Among the entries below, one stretch runs from the line that contains "[9,54,82,73] Self-paced ->" through the line that contains "[52,192,125,211] Self-paced ->". Repeat that stretch exactly, ends included, and only that.

Records:
···

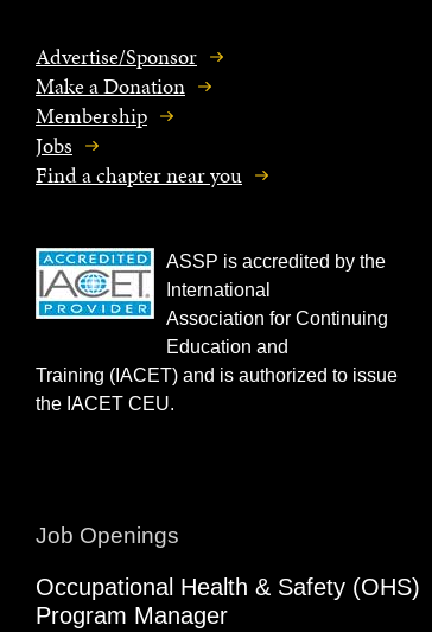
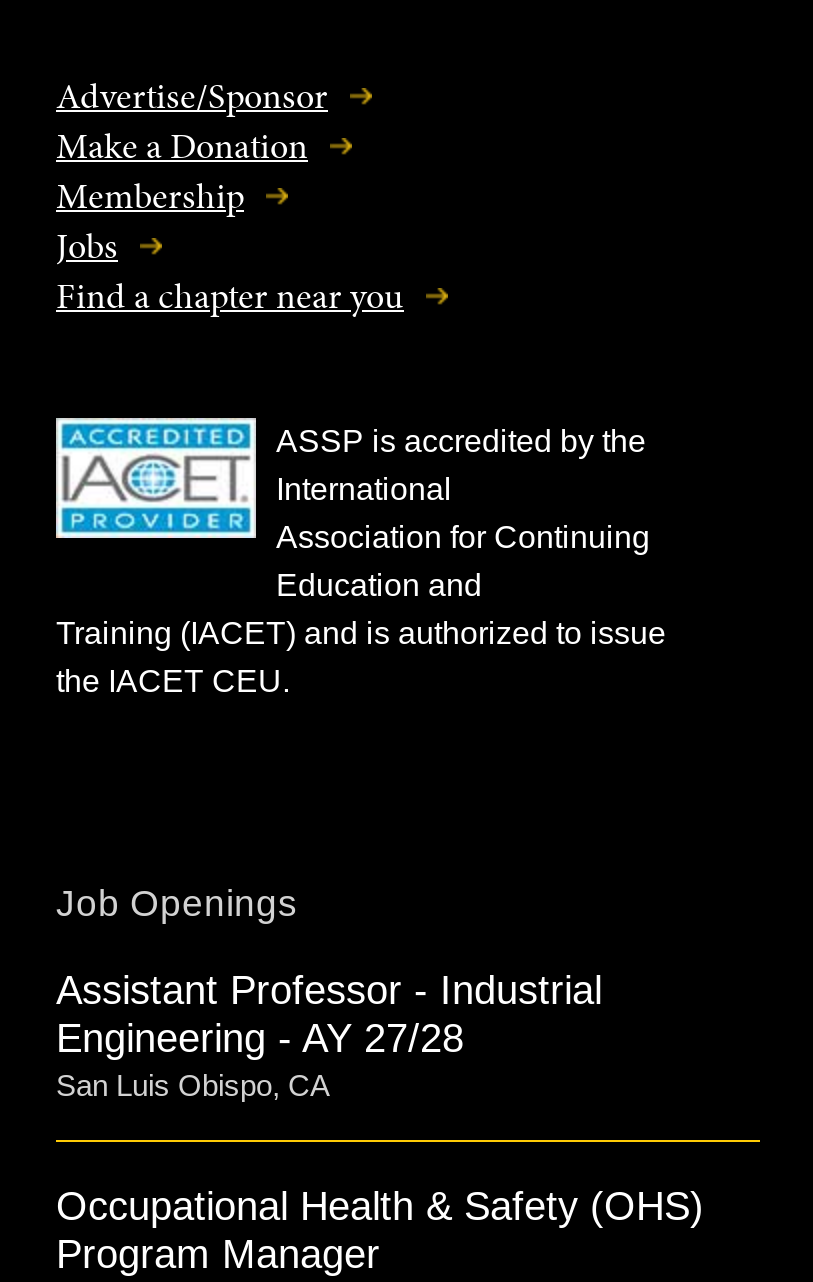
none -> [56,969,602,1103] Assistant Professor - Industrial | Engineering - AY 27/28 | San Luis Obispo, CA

···

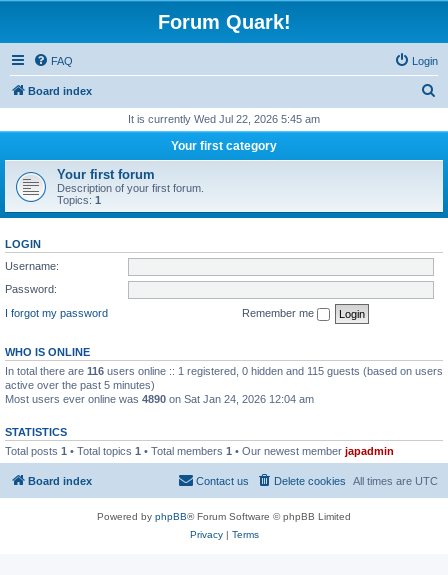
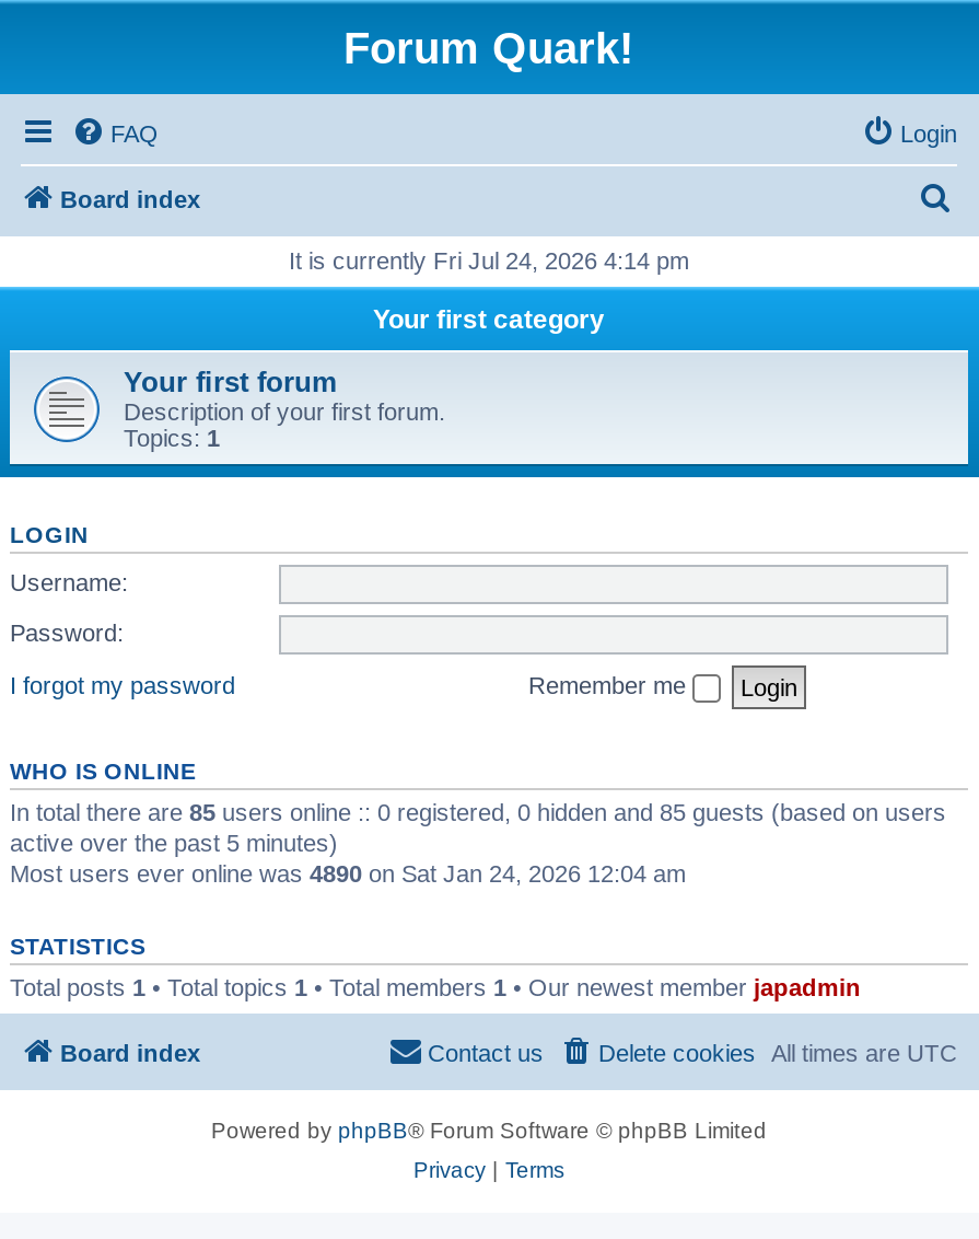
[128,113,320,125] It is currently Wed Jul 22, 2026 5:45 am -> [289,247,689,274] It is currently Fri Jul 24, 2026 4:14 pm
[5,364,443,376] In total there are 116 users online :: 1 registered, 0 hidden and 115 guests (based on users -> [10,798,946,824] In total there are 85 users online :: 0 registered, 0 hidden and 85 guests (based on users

···

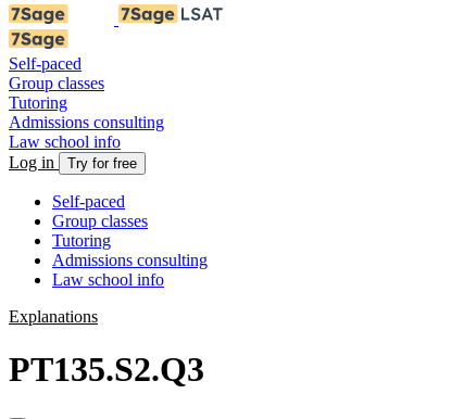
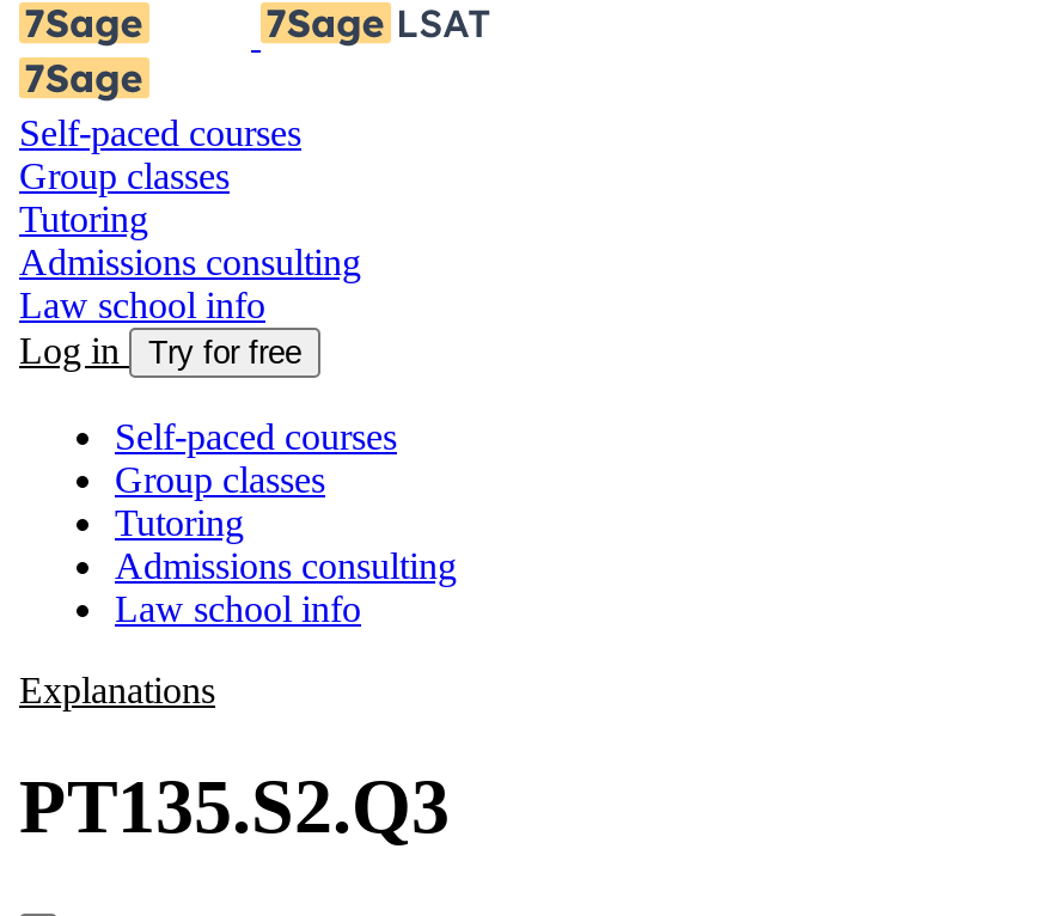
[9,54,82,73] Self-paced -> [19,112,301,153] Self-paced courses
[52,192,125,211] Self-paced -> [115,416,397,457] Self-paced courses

···

Answer space:
[9,54,82,73] Self-paced -> [19,112,301,153] Self-paced courses
[52,192,125,211] Self-paced -> [115,416,397,457] Self-paced courses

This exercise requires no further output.